Le 21 février 2013, Me Muriel PREVOT, avocate à Cayenne, saisissait la cour de céans en faisant savoir qu'elle représentait la Société ESPACENET devenue GUYANET, la Société GUYANET, Me Alain B..., administrateur judiciaire de la Société GUYANET, et Me C..., mandataire judiciaire de la Société GUYANET.
L'ensemble des parties, y compris l'administrateur judiciaire et le mandataire judiciaire de la Société GUYANET, étaient régulièrement convoquées à l'audience du 10 juin 2013 par lettres recommandées en date du 9 avril 2013, dont les avis de réception étaient retournés signés par leurs destinataires.
Par une ordonnance rendue le 10 juin 2013 par le magistrat chargé d'instruire l'affaire, il était enjoint à la Société ESPACENET, à la Société GUYANET ainsi qu'aux organes de la procédure collective de notifier leurs pièces et conclusions à Mme X...dans le délai de 3 mois, l'audience des débats étant fixée au 25 novembre 2013.
****
Par conclusions notifiées le 3 juin 2013 à Me PREVOT (assurant la représentation de la Société GUYANET, du commissaire à l'exécution du plan et du mandataire judiciaire), auxquelles il a été fait référence lors de l'audience des débats, Mme X...entend voir juger que sa demande de paiement n'est pas prescrite, et que la rupture du contrat du fait de l'employeur ouvre droit pour elle, au bénéfice des indemnités allouées pour licenciement dépourvu de cause réelle et sérieuse et pour licenciement abusif.
Elle sollicite la condamnation de la Société GUYANET à lui verser les sommes suivantes :-420 940, 62 euros au titre de ses salaires impayés pour la période du 1er septembre 1998 au 31 décembre 2004 et 71 447, 40 euros pour la période du 1er octobre 2004 au 31 décembre 2005,-35 075, 39 euros au titre de la prime de 13e mois, du 31 décembre 1998 au 31 décembre 2004, outre celle de 5 953, 95 pour 2005,

-49 455, 29 euros à titre d'indemnité de congés payés du 31/ 12/ 1998 au 31/ 12/ 2004, outre celle de 9923, 25 euros au 31 décembre 2005,-8 335, 52 euros avec intérêts de droit à compter de la décision à intervenir, au titre de l'indemnité légale de licenciement,-17 861, 85 euros avec intérêts de droit à compter de la décision à intervenir, au titre de l'indemnité compensatrice de préavis,-35 723, 70 euros avec intérêts de droit à compter de la décision à intervenir, à titre d'indemnité pour licenciement sans cause réelle et sérieuse,-100 000 euros à titre de dommages et intérêts pour préjudice moral,-30 000 euros au titre de l'article 700 du code de procédure civile.

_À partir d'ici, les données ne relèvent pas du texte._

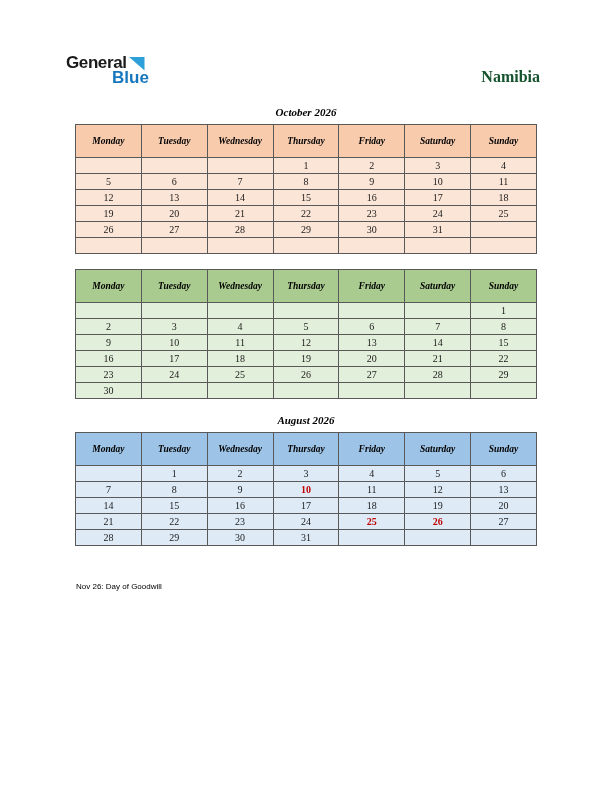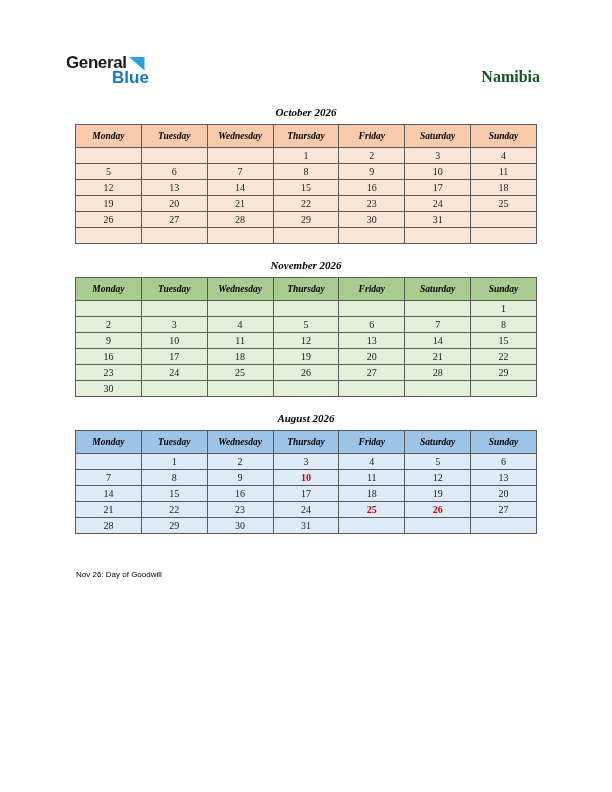--- a/index.html
+++ b/index.html
@@ -18,21 +18,21 @@
   .logo-triangle { width: 16px; height: 14px; background: #2E9FD8; clip-path: polygon(0 0, 100% 0, 100% 100%); margin: 2px 0 0 2px; }
   .logo-blue { font-size: 17px; font-weight: 700; color: #1878BE; margin: -2px 0 0 46px; }
   .country { font-size: 16px; font-weight: 700; color: #14532d; margin-top: 14px; font-family: "Liberation Serif", serif; }
   
   .months { margin-top: 20px; }
   .month { width: 462px; margin: 0 auto; }
   .month + .month { margin-top: 15px; }
   .month-title { text-align: center; font-size: 11px; font-style: italic; font-weight: 700; margin: 0 0 6px 0; color: #000; }
   table.cal { width: 100%; border-collapse: collapse; table-layout: fixed; }
   .cal th, .cal td { border: 1px solid #595959; padding: 0; text-align: center; vertical-align: middle; }
-  .cal th { background: var(--head-bg, #ddd); height: 23px; font-size: 9.5px; font-style: italic; font-weight: 700; color: #000; }
+  .cal th { background: var(--head-bg, #ddd); height: 33px; font-size: 9.5px; font-style: italic; font-weight: 700; color: #000; }
   .cal td { background: var(--cell-bg, #f5f5f5); height: 16px; font-size: 10px; color: #1a1a1a; }
   .cal td.holiday { color: var(--holiday-color, #C00000); font-weight: 700; }
   
   .notes { margin: 34px 0 0 76px; font-family: "Liberation Sans", sans-serif; font-size: 8px; line-height: 14px; color: #000; }
   .note-line { white-space: pre; }
 </style>
 </head>
 <body>
 
 <div class="page">
@@ -116,21 +116,20 @@
               <td></td>
               <td></td>
               <td></td>
               <td></td>
             </tr>
           </tbody>
       </table>
     </section>
 
     <section class="month" style="--head-bg: #A9CB8F; --cell-bg: #E2EFDA;">
-      <h2 class="month-title">November 2026</h2>
       <table class="cal">
         <thead>
             <tr>
               <th>Monday</th>
               <th>Tuesday</th>
               <th>Wednesday</th>
               <th>Thursday</th>
               <th>Friday</th>
               <th>Saturday</th>
               <th>Sunday</th>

Mme X...demande que soit ordonnée la remise des fiches de paye pour la période du 1er septembre 1998 au 31 décembre 2005 sous astreinte de 100 euros par jour de retard et par document, et ce à compter de la notification du jugement à intervenir.
Mme X...entend voir ordonner l'inscription de sa créance sur l'état des créances de la Société GUYANET.
À l'appui de ses demandes Mme X...explique que les éléments de fait établissent sans conteste la preuve d'un lien de subordination entre elle-même et la Société ESPACENET. Elle indique qu'elle recevait ses ordres directement de la Société ESPACENET, qu'elle se conformait aux dits ordres et en rendait compte à cette société laquelle disposait d'un pouvoir de sanction à son égard.
Elle fait valoir que sa prise d'acte de la rupture du contrat de travail est justifiée par les manquements graves de l'employeur qui ne lui a versé aucune rémunération.
À l'appui de ses demandes financières elle invoque notamment la convention collective du nettoyage.
****
À l'audience des débats, Me PREVOT faisait savoir qu'elle représentait Me B..., en sa qualité de commissaire à l'exécution du plan, mais demandait le rejet de la demande d'inscription de la créance de Mme X...au passif de la Société GUYANET, s'agissant d'une demande nouvelle formée à l'audience, dont elle n'avait pu discuter avec le gérant de la société et le commissaire à l'exécution du plan.
Par conclusions notifiées à la partie adverse le 28 octobre 2013, auxquelles il a été fait référence lors de l'audience des débats, la Société GUYANET sollicite à titre principal la confirmation du jugement du 28 février 2007 et le rejet de toutes les demandes de Mme X.... Elle entend voir condamner celle-ci à lui payer la somme de 30 000 euros pour procédure abusive et celle de 8000 euros au titre de l'article 700 du code de procédure civile.
À titre subsidiaire la Société GUYANET entend voir juger que sont prescrites les demandes de Mme X...pour tous les salaires et accessoires antérieurs au 5 juillet 2001.
Elle entend voir constater en outre que les demandes de salaires et accessoires de salaire formées par Mme X...ne sont justifiées par aucun élément, et entend voir ramener à de plus justes proportions l'indemnité pour licenciement sans cause réelle et sérieuse réclamée par l'appelante car manifestement excessive.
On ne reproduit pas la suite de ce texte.